__ASSIGNMENT__
Since the listing below shows pictures, leave them out and write out exactly the lines from the line with "-> <div> <input>" to the line with "none -> <div>Research</div>", both included, and no others.

__EXCERPTED RECORDS__

►

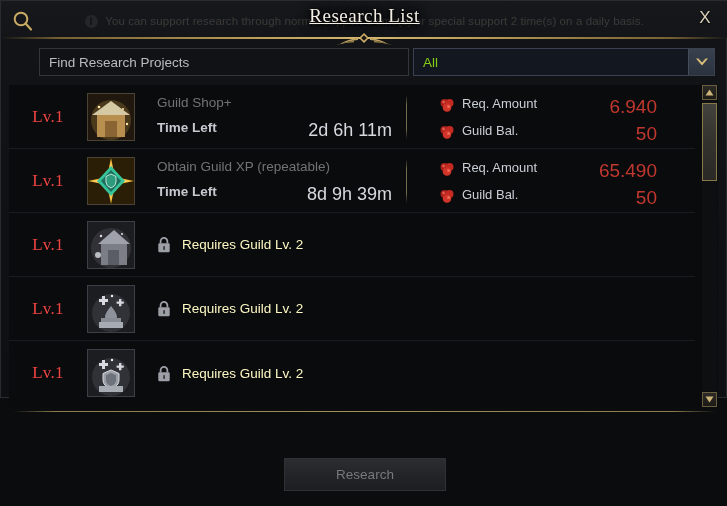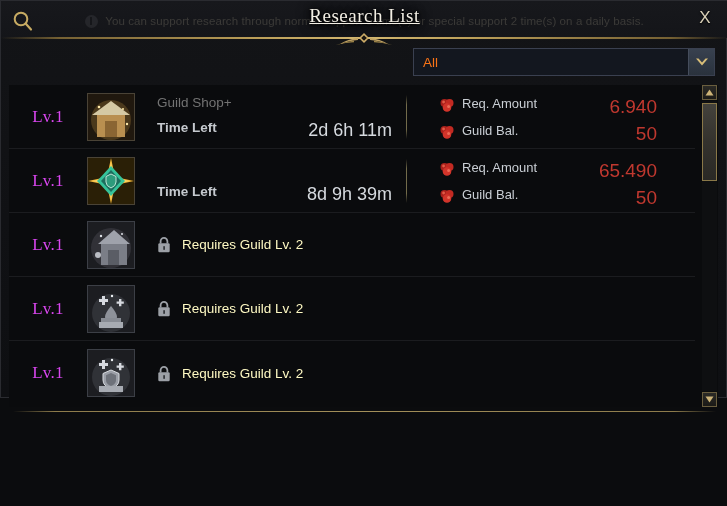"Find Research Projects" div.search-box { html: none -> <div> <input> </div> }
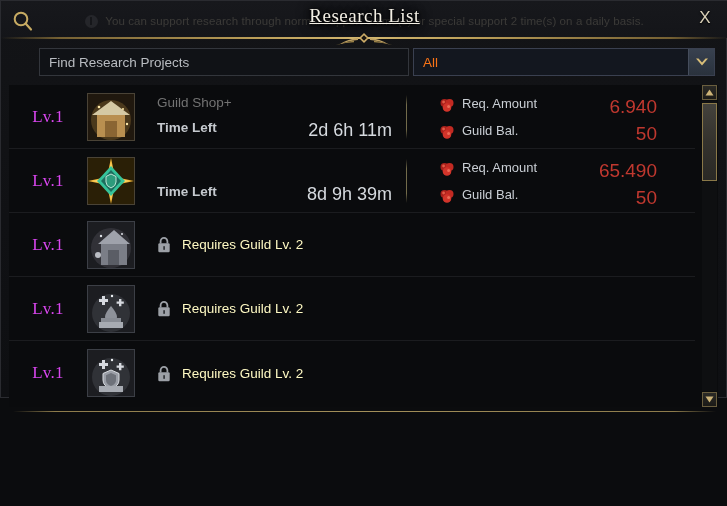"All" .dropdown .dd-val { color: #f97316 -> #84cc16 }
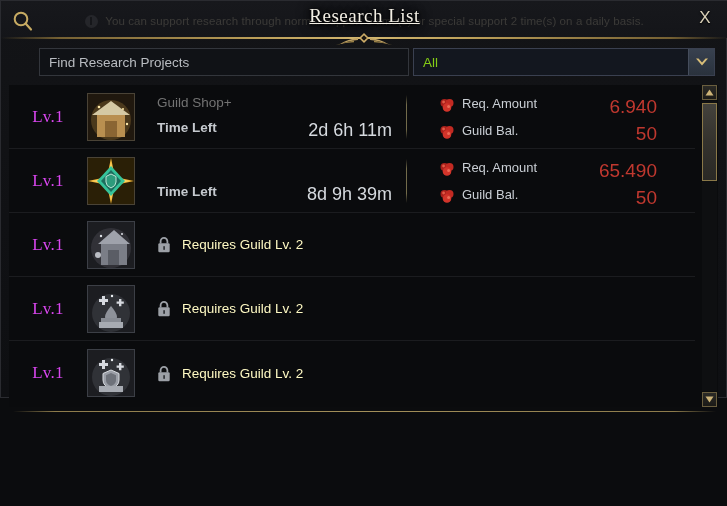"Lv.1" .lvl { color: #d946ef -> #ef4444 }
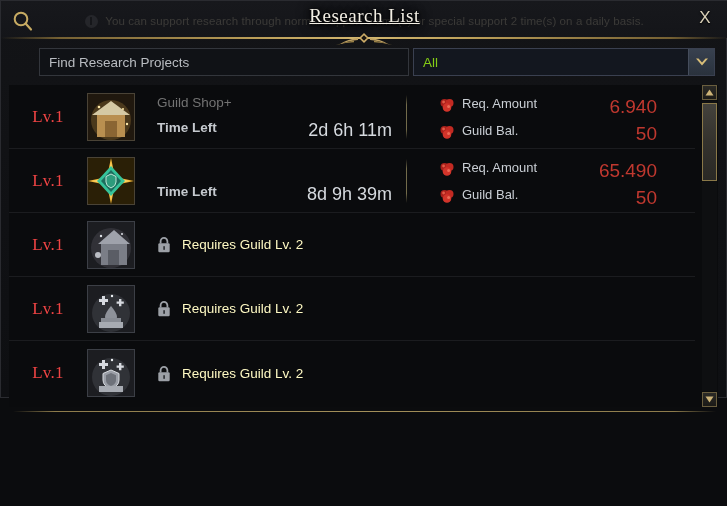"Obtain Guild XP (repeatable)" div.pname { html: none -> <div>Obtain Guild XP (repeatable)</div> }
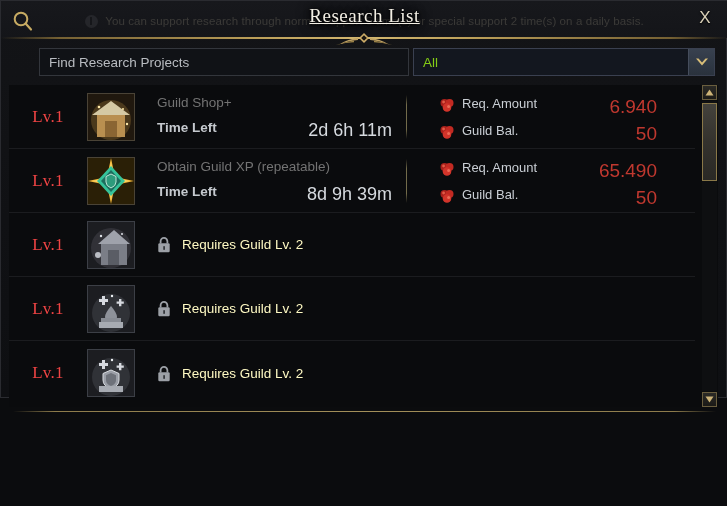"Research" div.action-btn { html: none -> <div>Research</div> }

◄
►

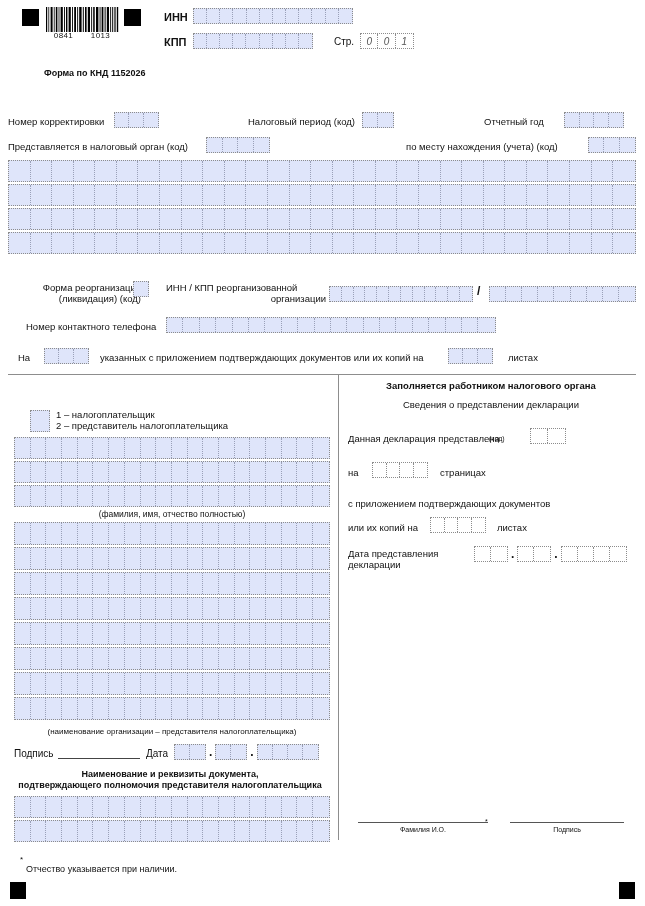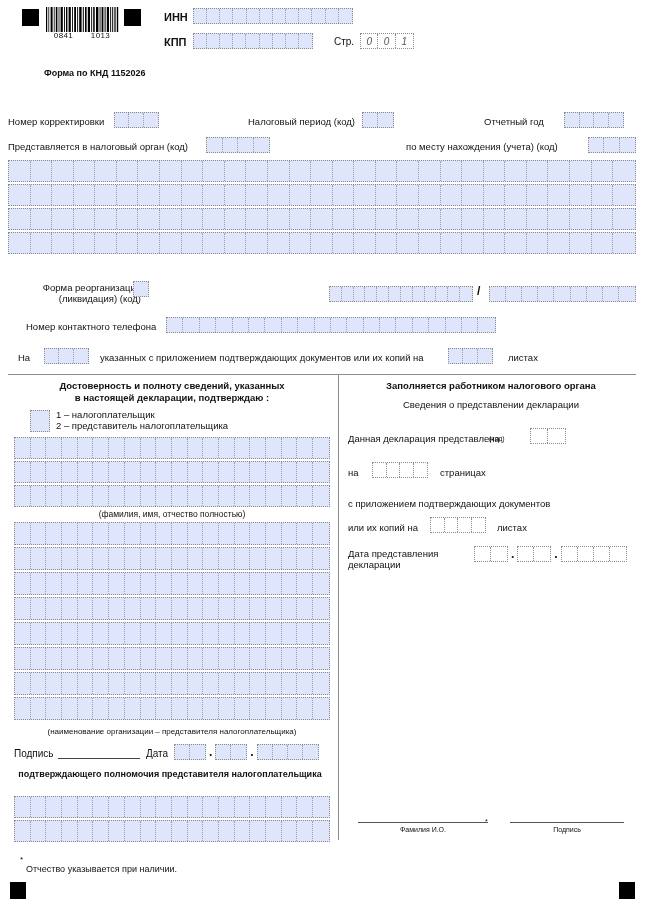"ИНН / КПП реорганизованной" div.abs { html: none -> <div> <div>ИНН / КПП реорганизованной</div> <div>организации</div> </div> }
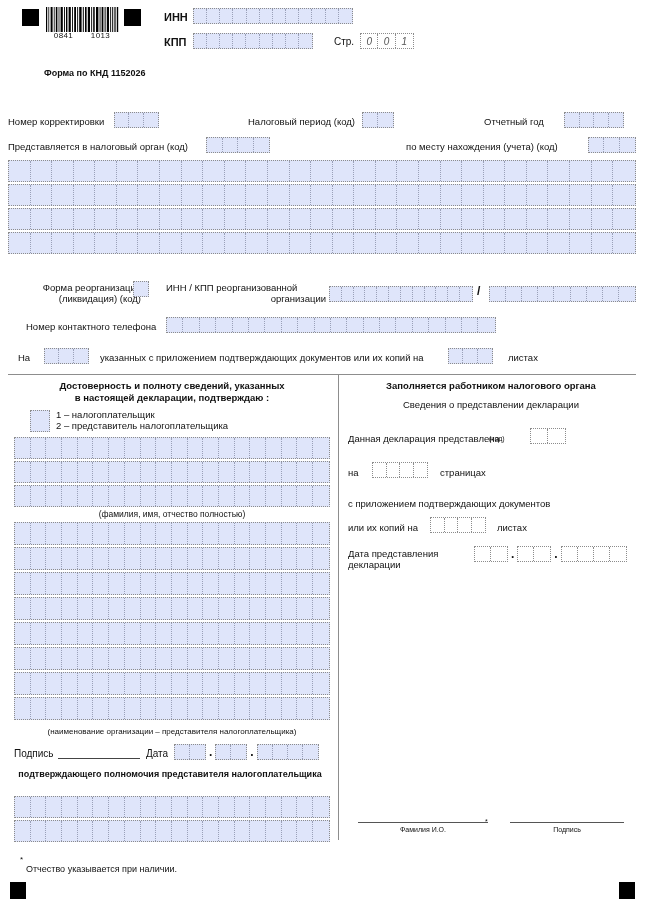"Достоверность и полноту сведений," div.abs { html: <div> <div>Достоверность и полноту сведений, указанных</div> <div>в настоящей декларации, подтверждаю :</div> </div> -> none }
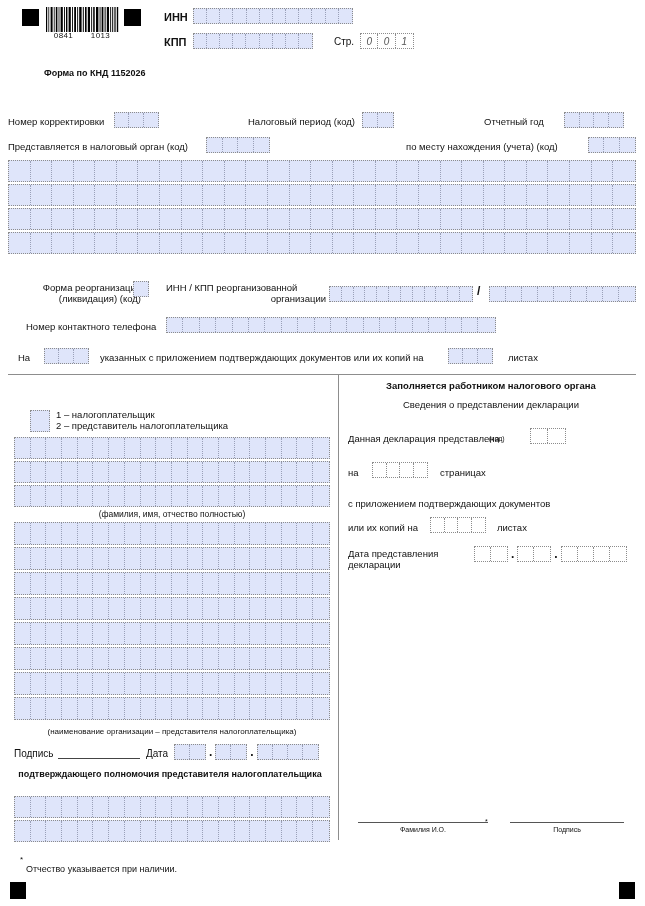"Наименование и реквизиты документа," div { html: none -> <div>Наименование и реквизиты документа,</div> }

◄
►

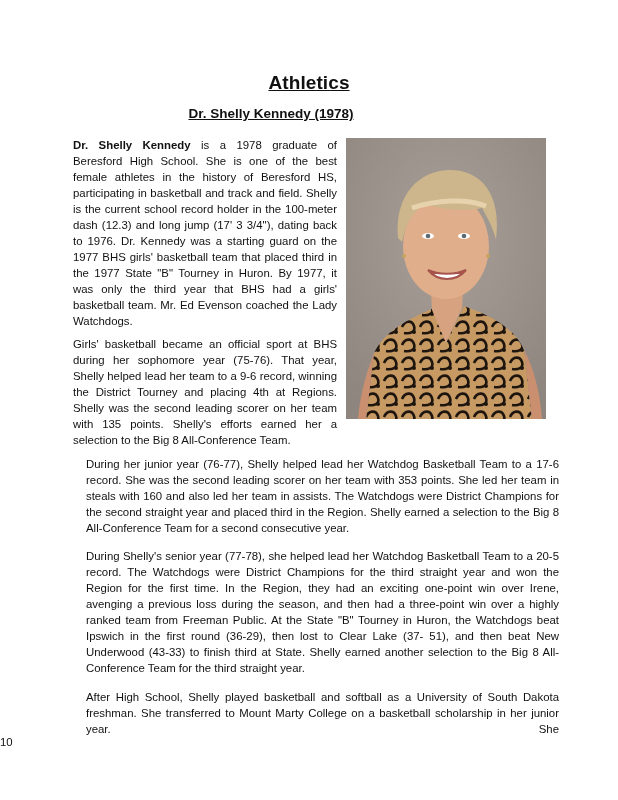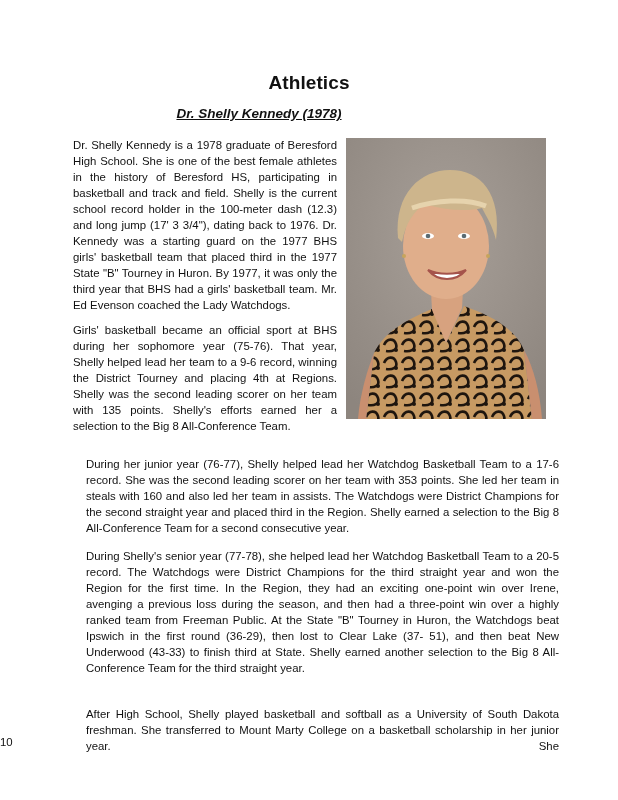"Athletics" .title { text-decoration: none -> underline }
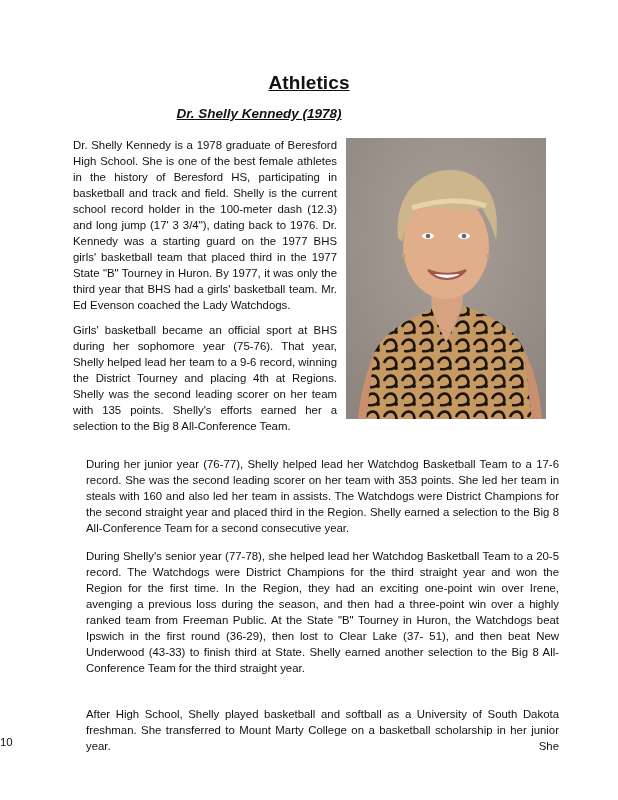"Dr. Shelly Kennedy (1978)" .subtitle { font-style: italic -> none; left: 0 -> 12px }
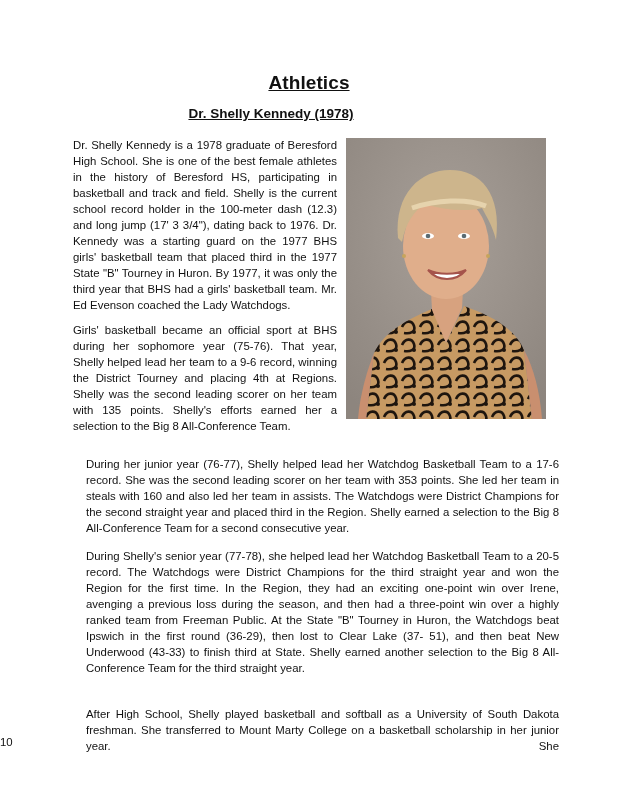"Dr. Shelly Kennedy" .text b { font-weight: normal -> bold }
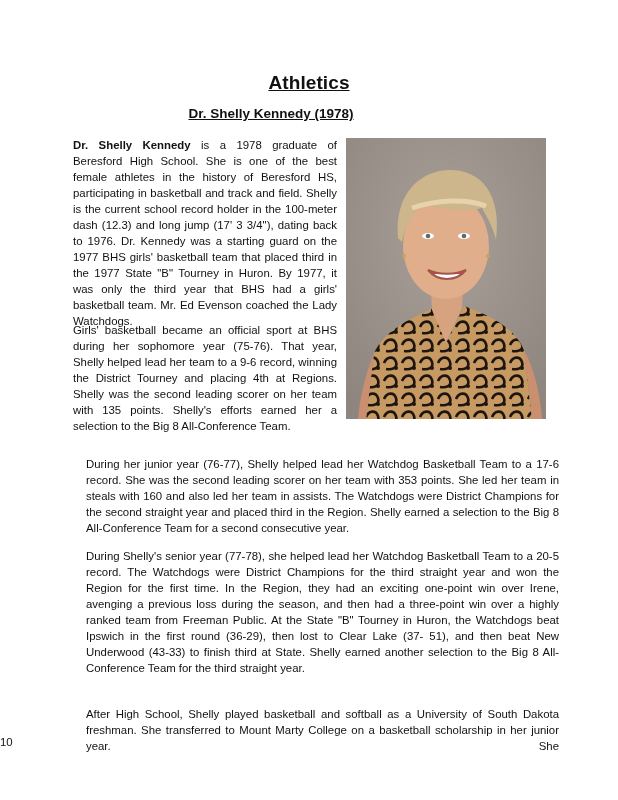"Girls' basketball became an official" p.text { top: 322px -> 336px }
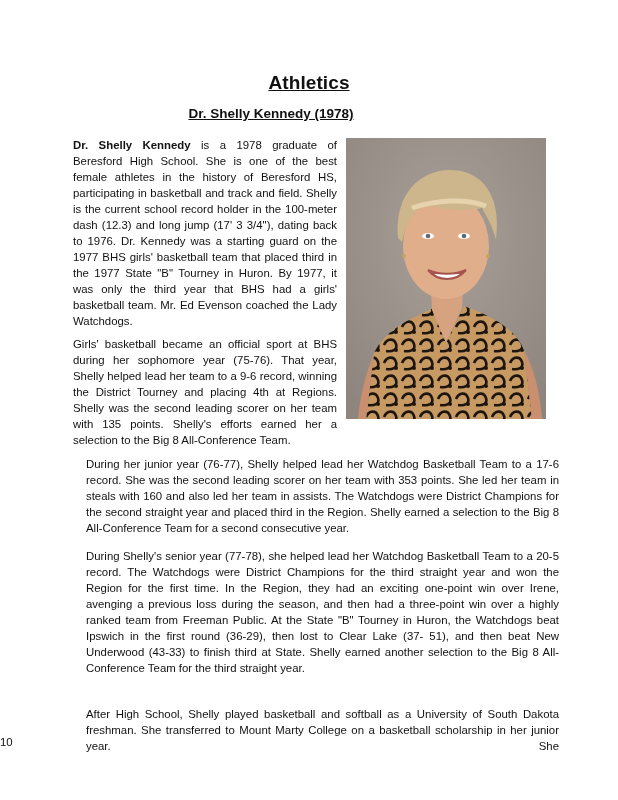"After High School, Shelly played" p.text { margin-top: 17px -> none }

◄

__OUTPUT OF THE TASK__
"Find Research Projects" div.search-box { html: none -> <div> <input> </div> }
"All" .dropdown .dd-val { color: #f97316 -> #84cc16 }
"Lv.1" .lvl { color: #d946ef -> #ef4444 }
"Obtain Guild XP (repeatable)" div.pname { html: none -> <div>Obtain Guild XP (repeatable)</div> }
"Research" div.action-btn { html: none -> <div>Research</div> }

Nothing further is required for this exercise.